### Problem description:
Leaving out pictures, output exactly the lines below from the one that has "left: 214px ->" through the one that has "top: 352px ->", and nothing else.

### Working data:
Start of Block

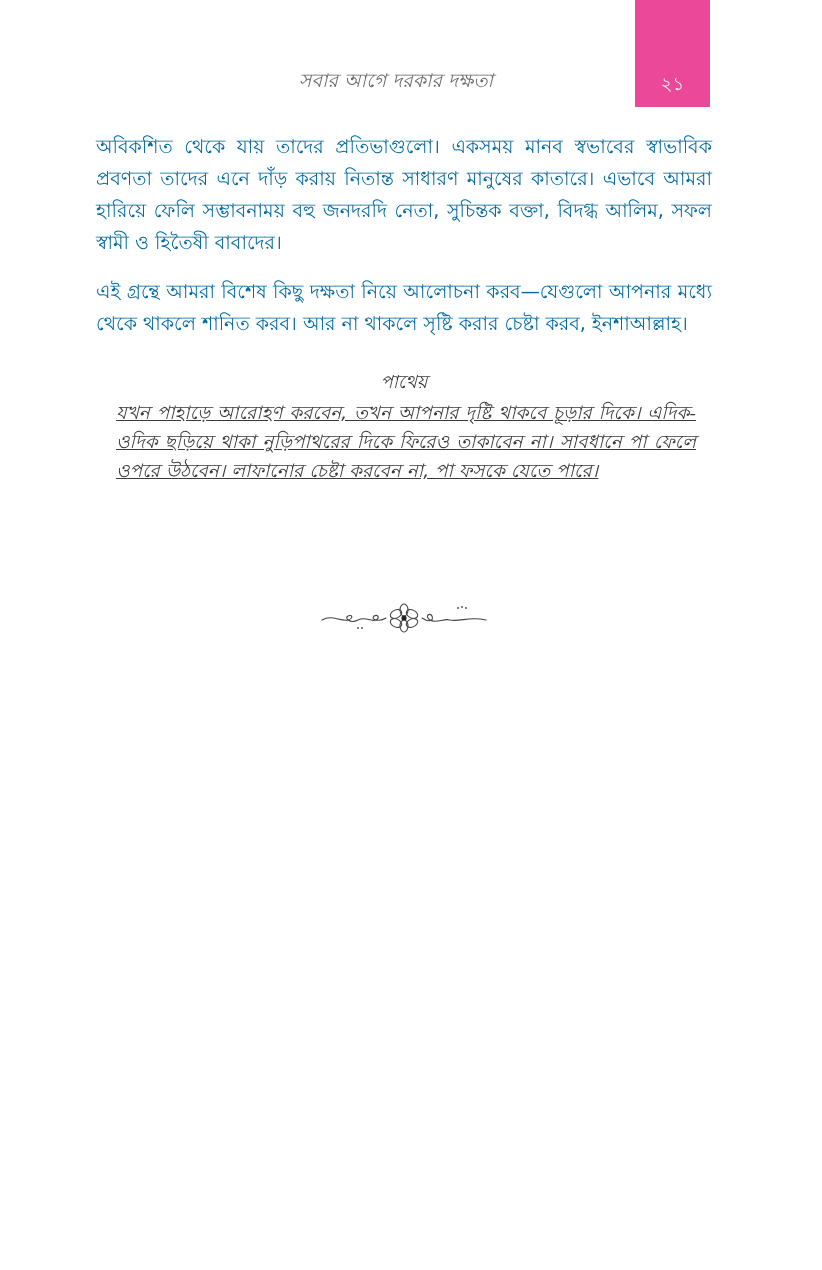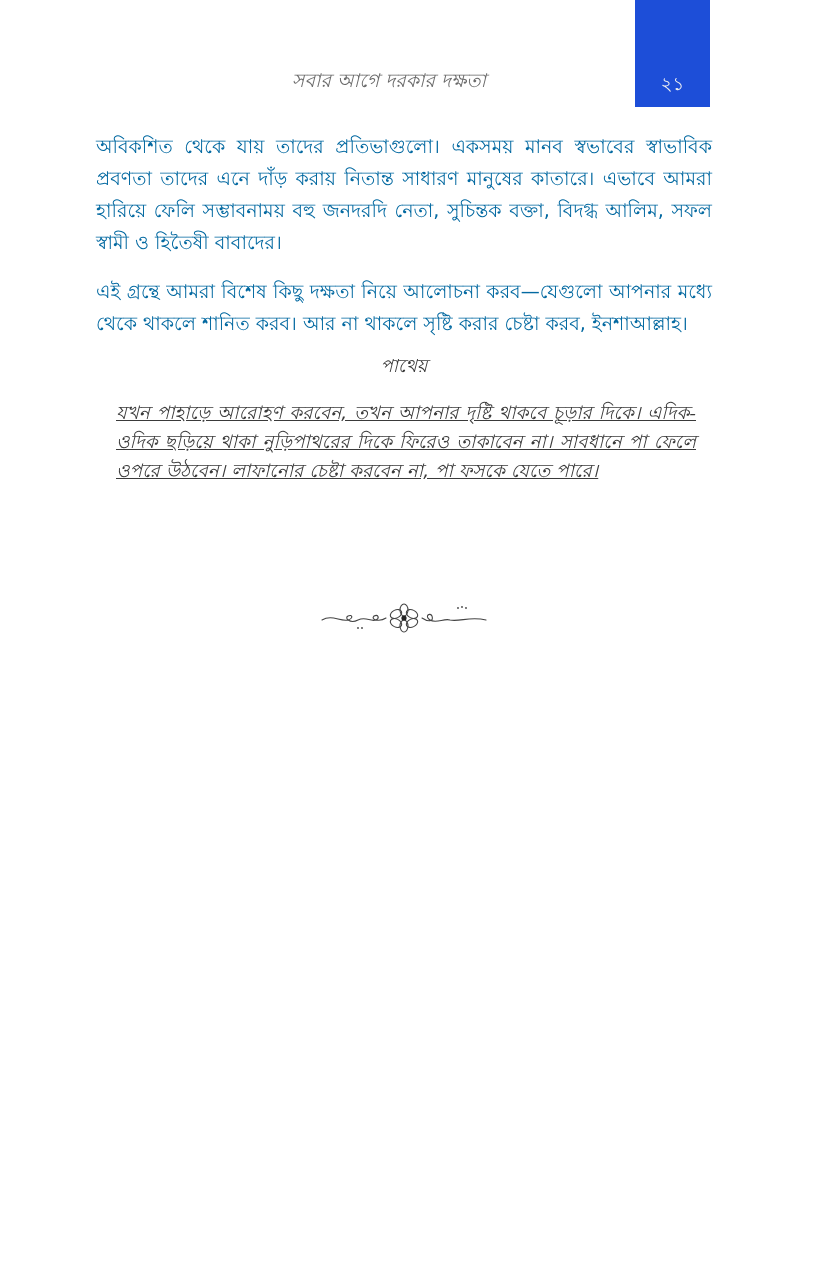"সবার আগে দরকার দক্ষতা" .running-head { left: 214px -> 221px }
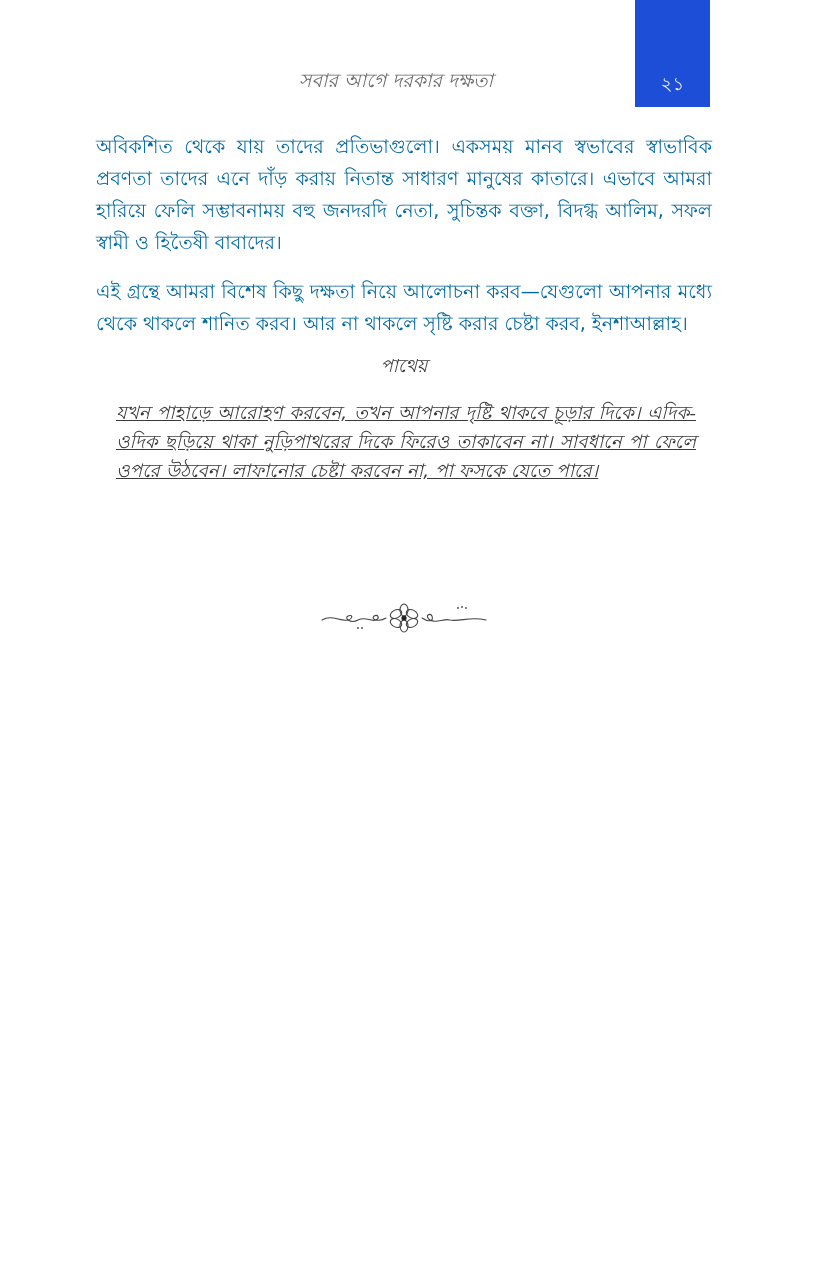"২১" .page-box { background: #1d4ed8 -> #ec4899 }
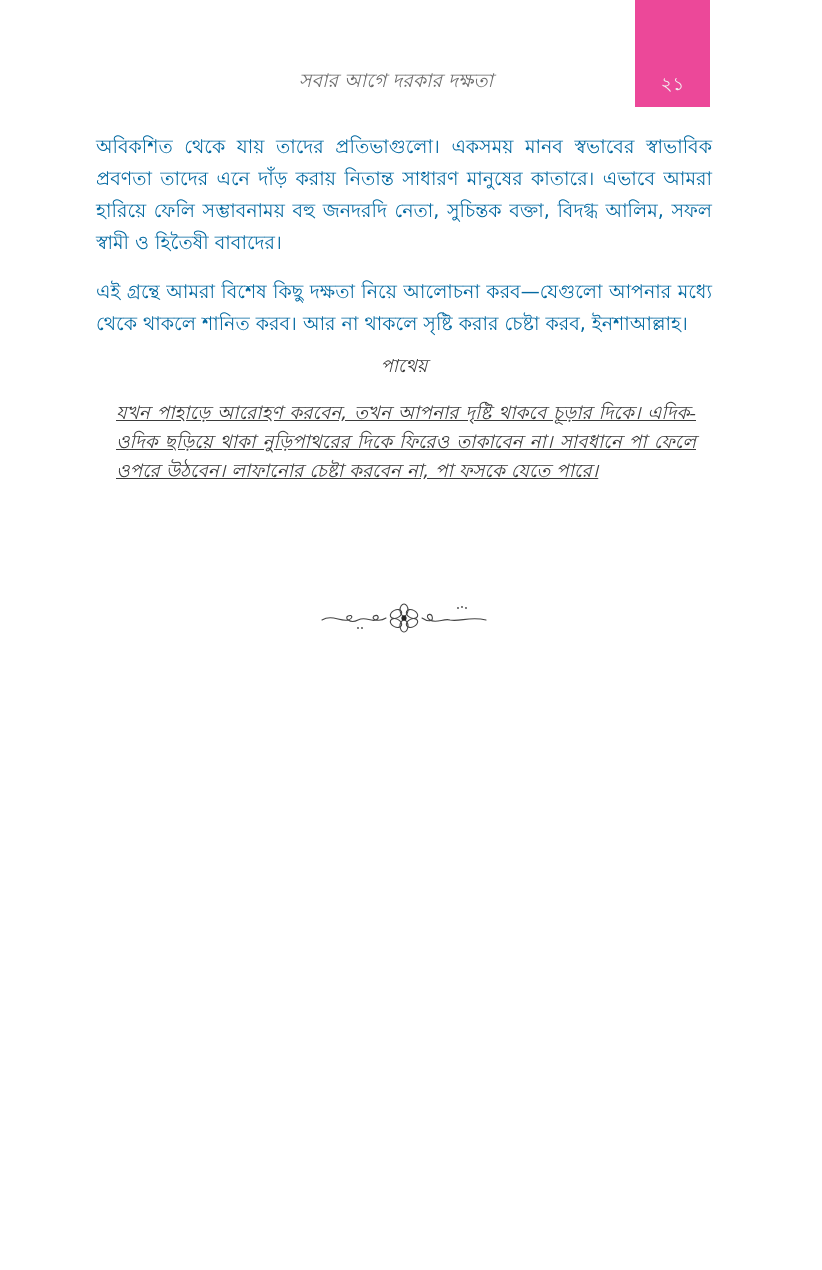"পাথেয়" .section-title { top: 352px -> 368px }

End of Block
Start of Block

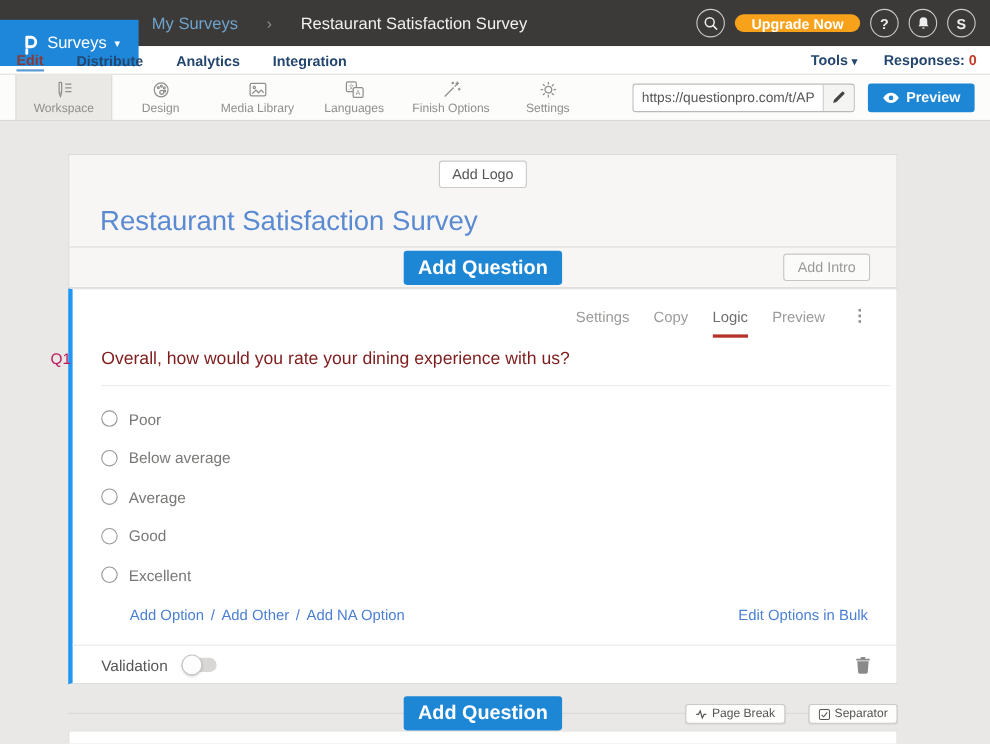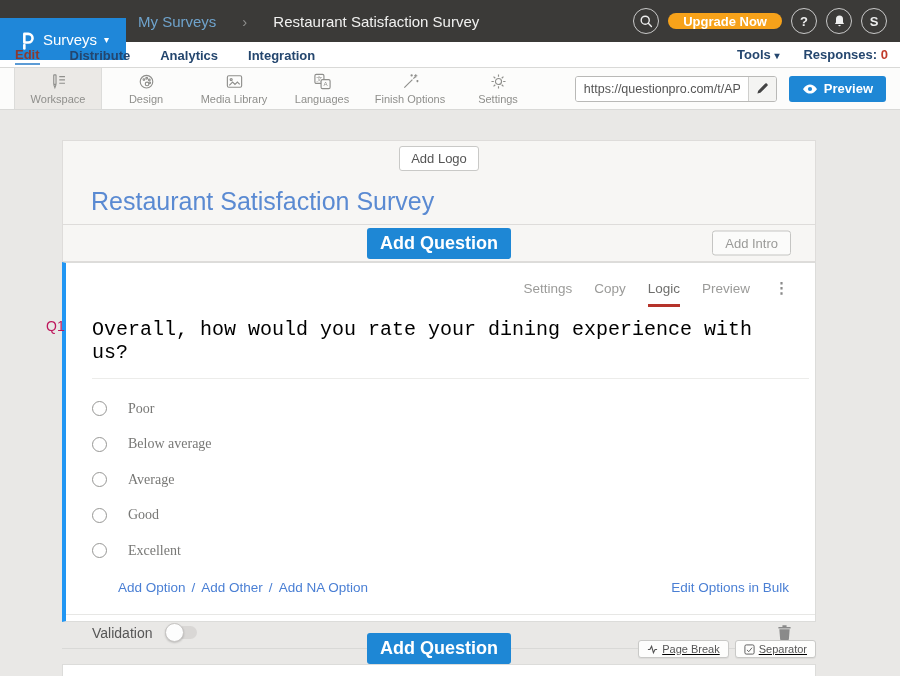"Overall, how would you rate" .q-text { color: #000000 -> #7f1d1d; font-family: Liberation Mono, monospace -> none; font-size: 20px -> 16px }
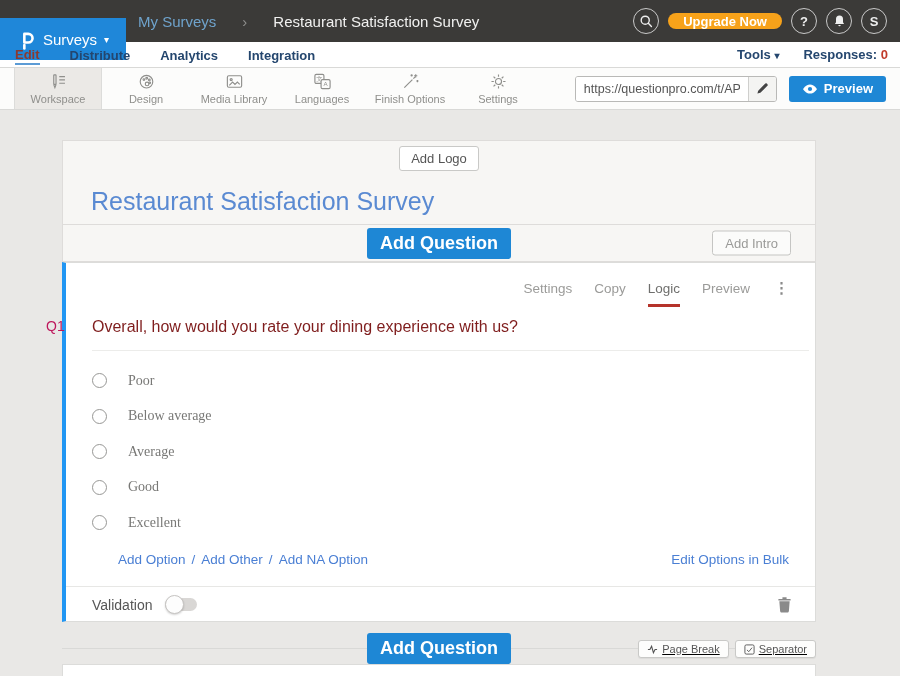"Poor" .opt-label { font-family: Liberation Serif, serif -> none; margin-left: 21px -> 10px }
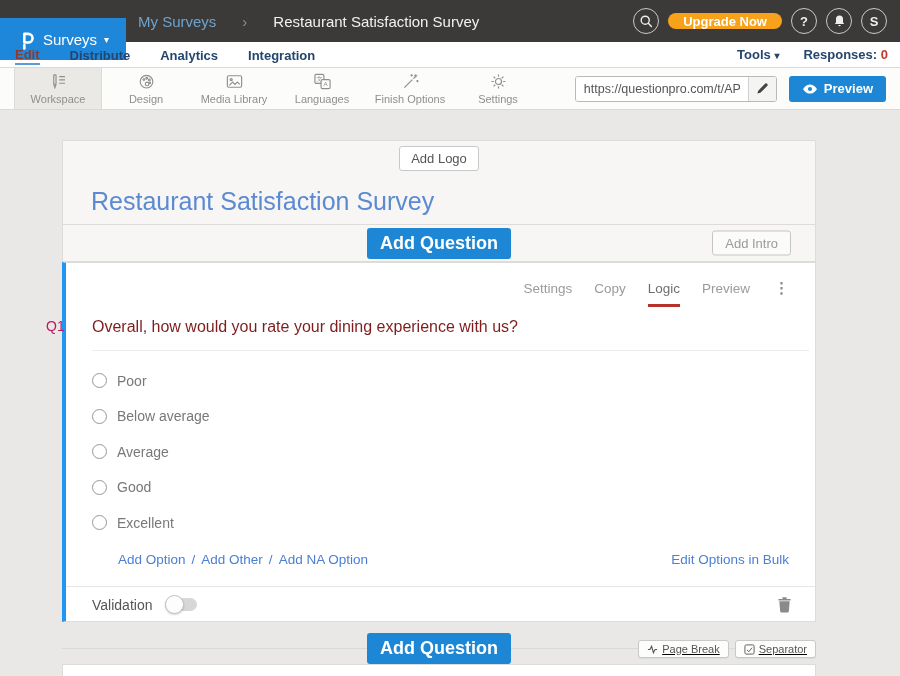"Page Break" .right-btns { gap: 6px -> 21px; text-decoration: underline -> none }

End of Block

### Result:
"সবার আগে দরকার দক্ষতা" .running-head { left: 214px -> 221px }
"২১" .page-box { background: #1d4ed8 -> #ec4899 }
"পাথেয়" .section-title { top: 352px -> 368px }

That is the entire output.